**Given entries**
Start of Block

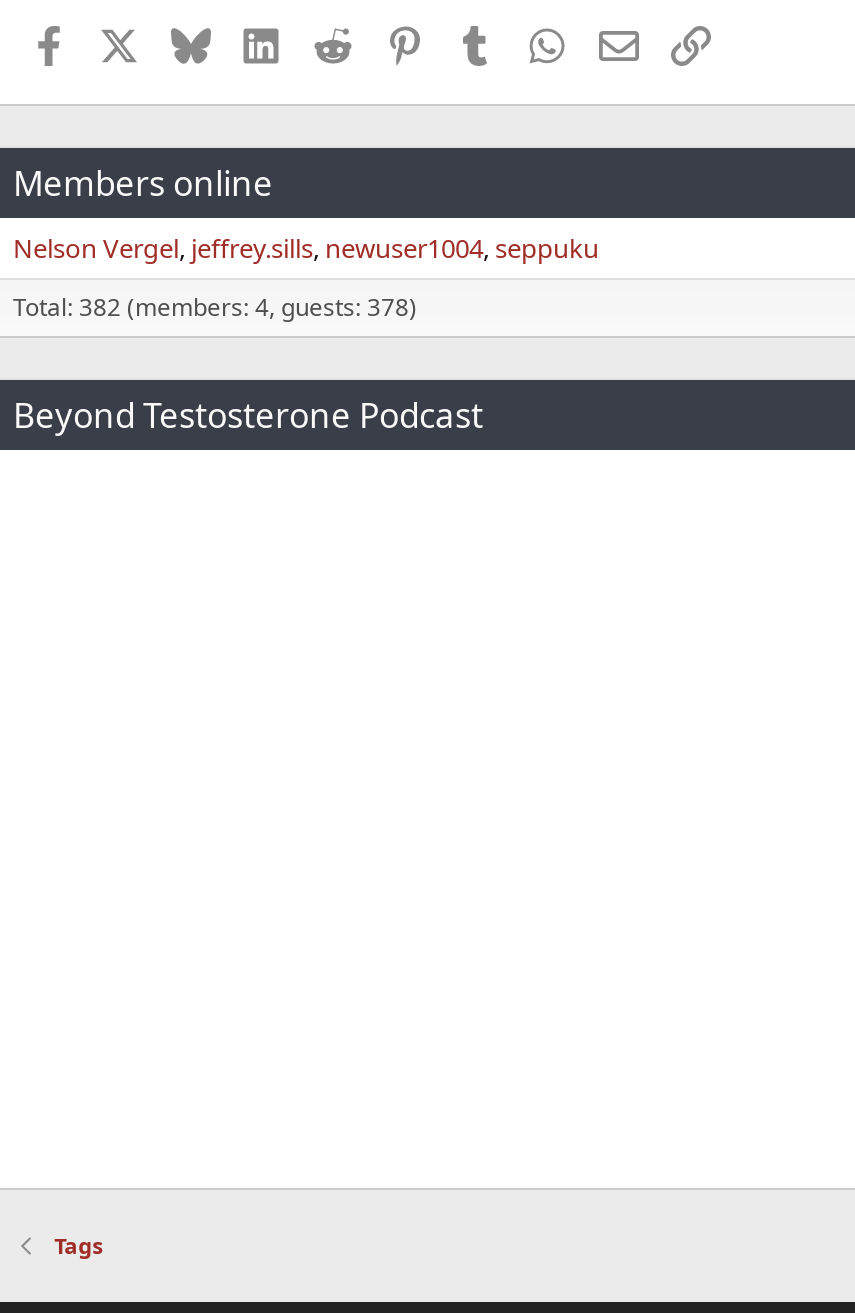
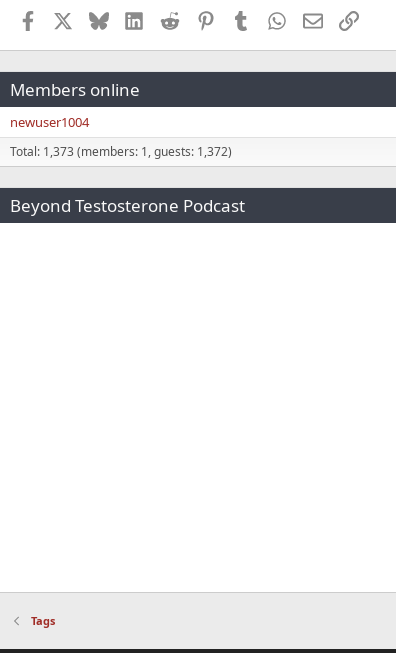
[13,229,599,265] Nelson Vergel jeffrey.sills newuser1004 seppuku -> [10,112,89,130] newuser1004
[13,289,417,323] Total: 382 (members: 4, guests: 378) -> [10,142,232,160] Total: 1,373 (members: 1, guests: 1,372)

End of Block
Start of Block

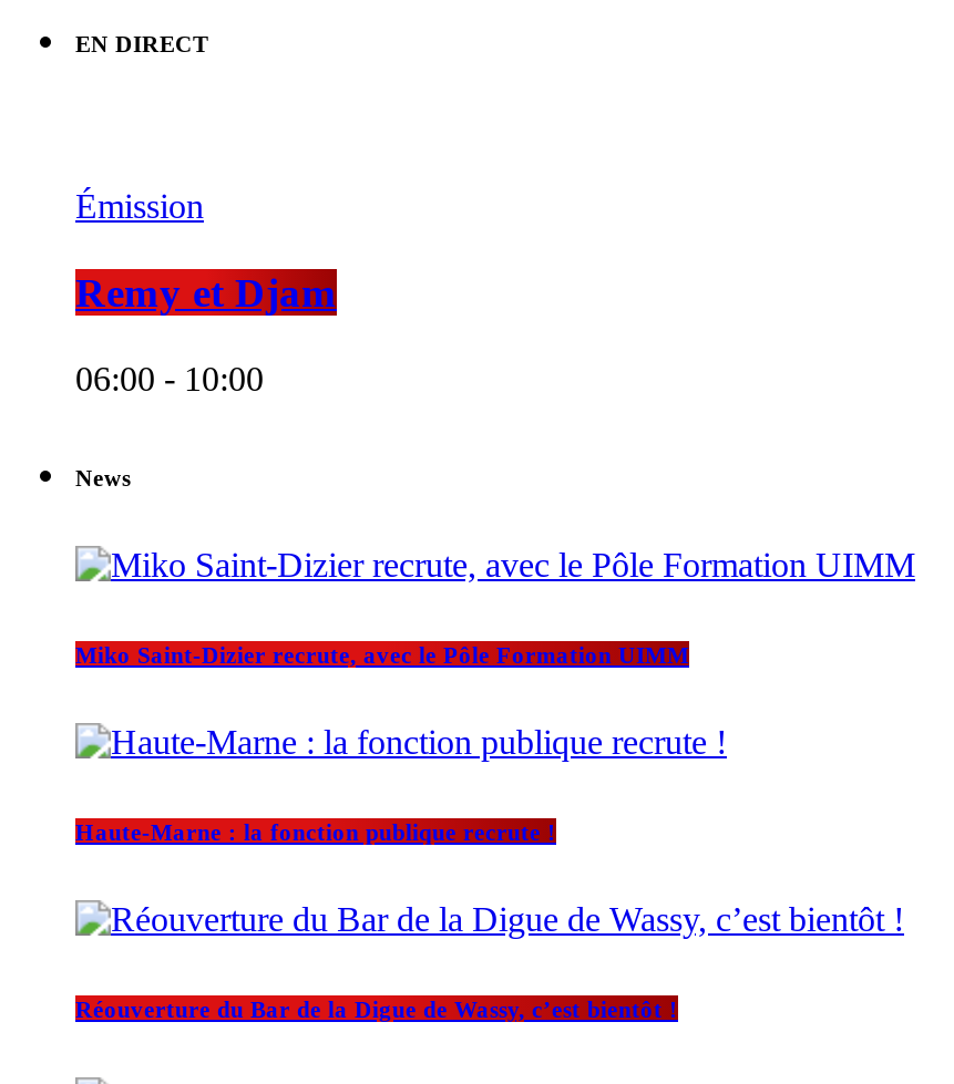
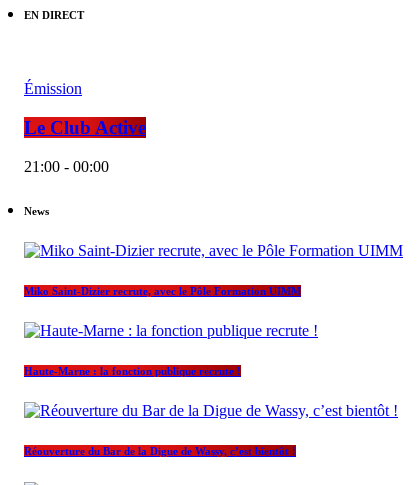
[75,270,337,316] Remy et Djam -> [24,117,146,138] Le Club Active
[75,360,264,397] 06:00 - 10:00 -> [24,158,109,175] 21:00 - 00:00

End of Block
Start of Block

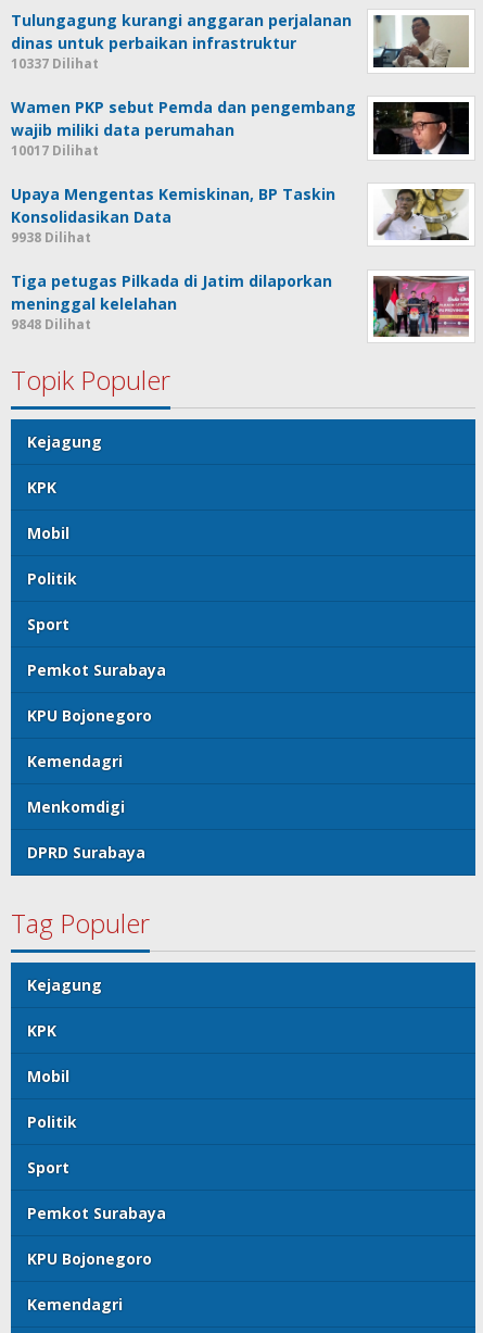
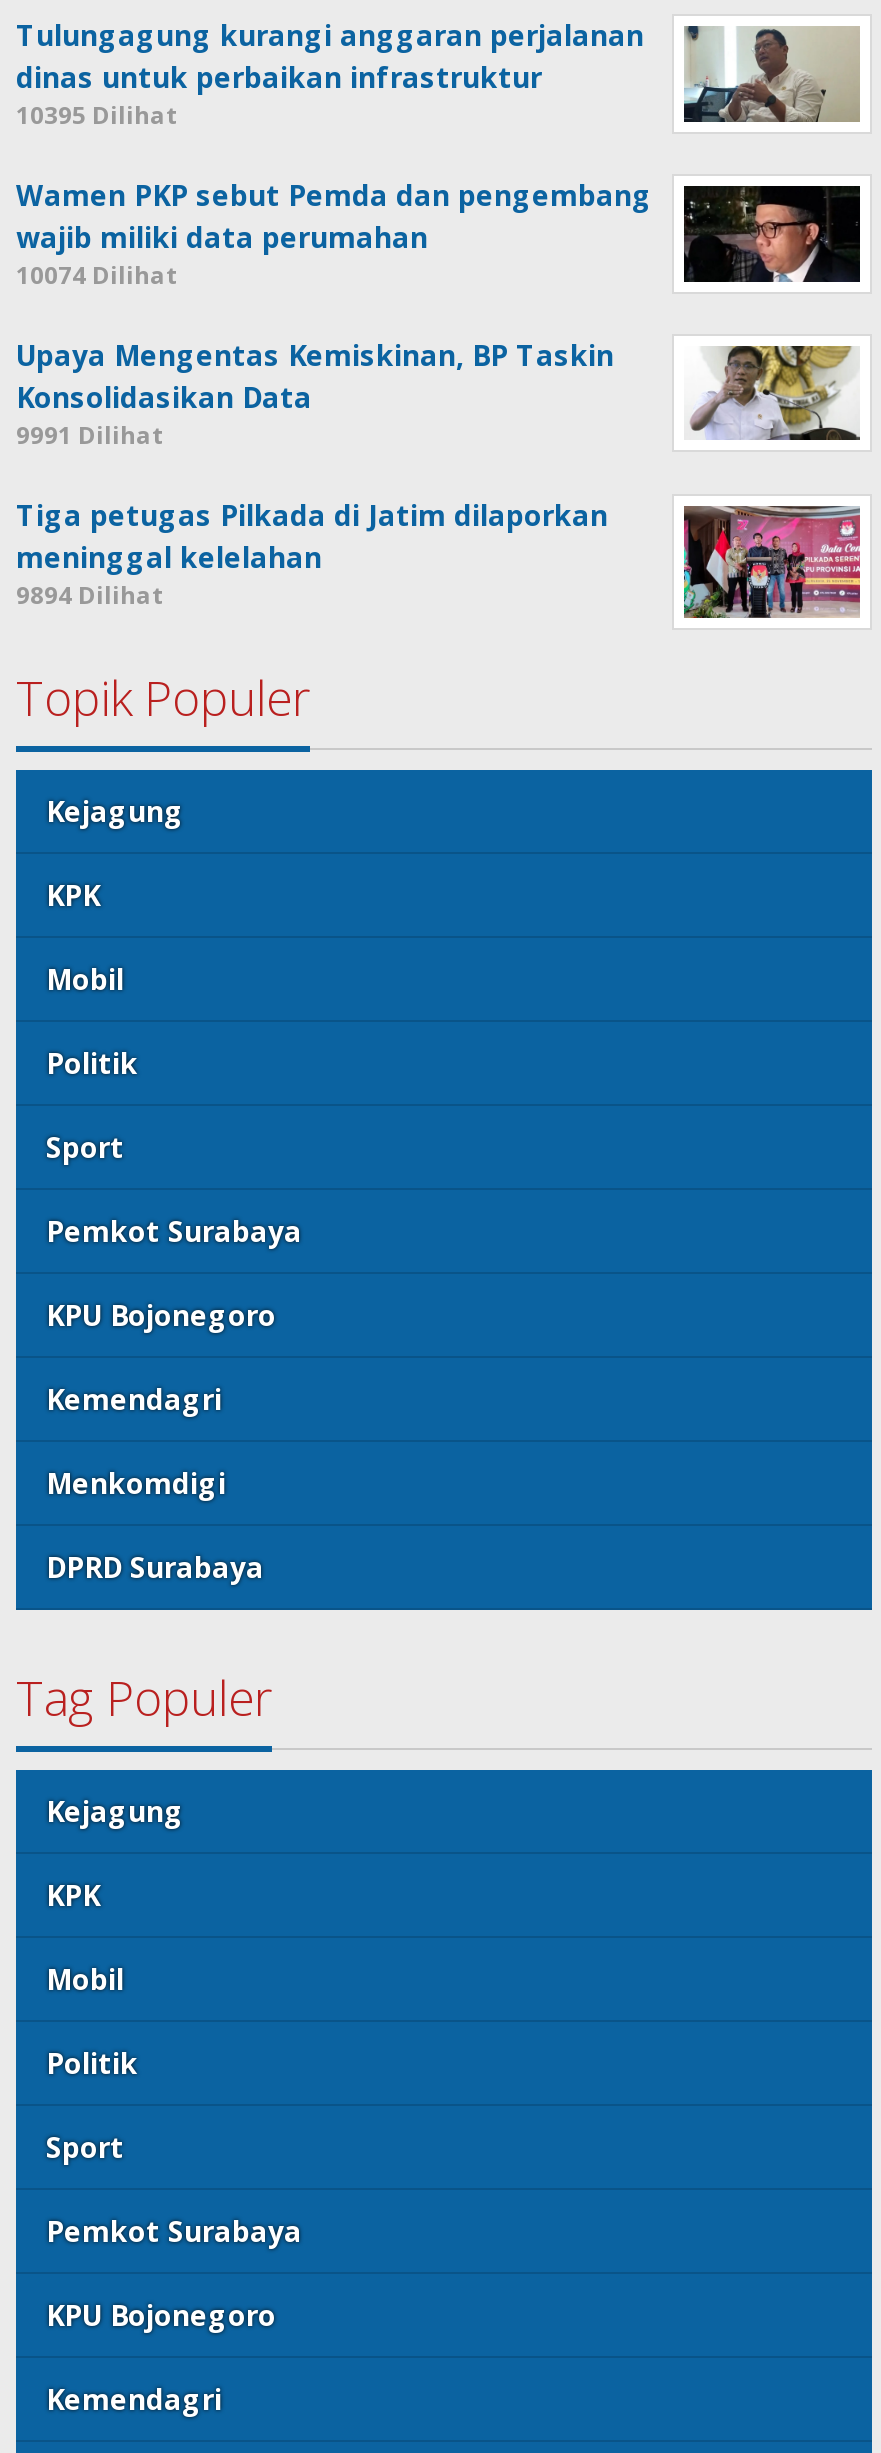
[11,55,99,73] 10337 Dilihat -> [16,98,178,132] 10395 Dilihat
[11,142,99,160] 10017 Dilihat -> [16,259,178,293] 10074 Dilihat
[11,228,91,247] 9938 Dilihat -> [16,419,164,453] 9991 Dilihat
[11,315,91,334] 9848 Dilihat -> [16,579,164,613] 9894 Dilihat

End of Block

**Problem**
What you give back must be the stretch above, starting at the line with "[75,270,337,316] Remy et" and ending at the line with "[75,360,264,397] 06:00 - 10:00", copied exactly.

**Task answer**
[75,270,337,316] Remy et Djam -> [24,117,146,138] Le Club Active
[75,360,264,397] 06:00 - 10:00 -> [24,158,109,175] 21:00 - 00:00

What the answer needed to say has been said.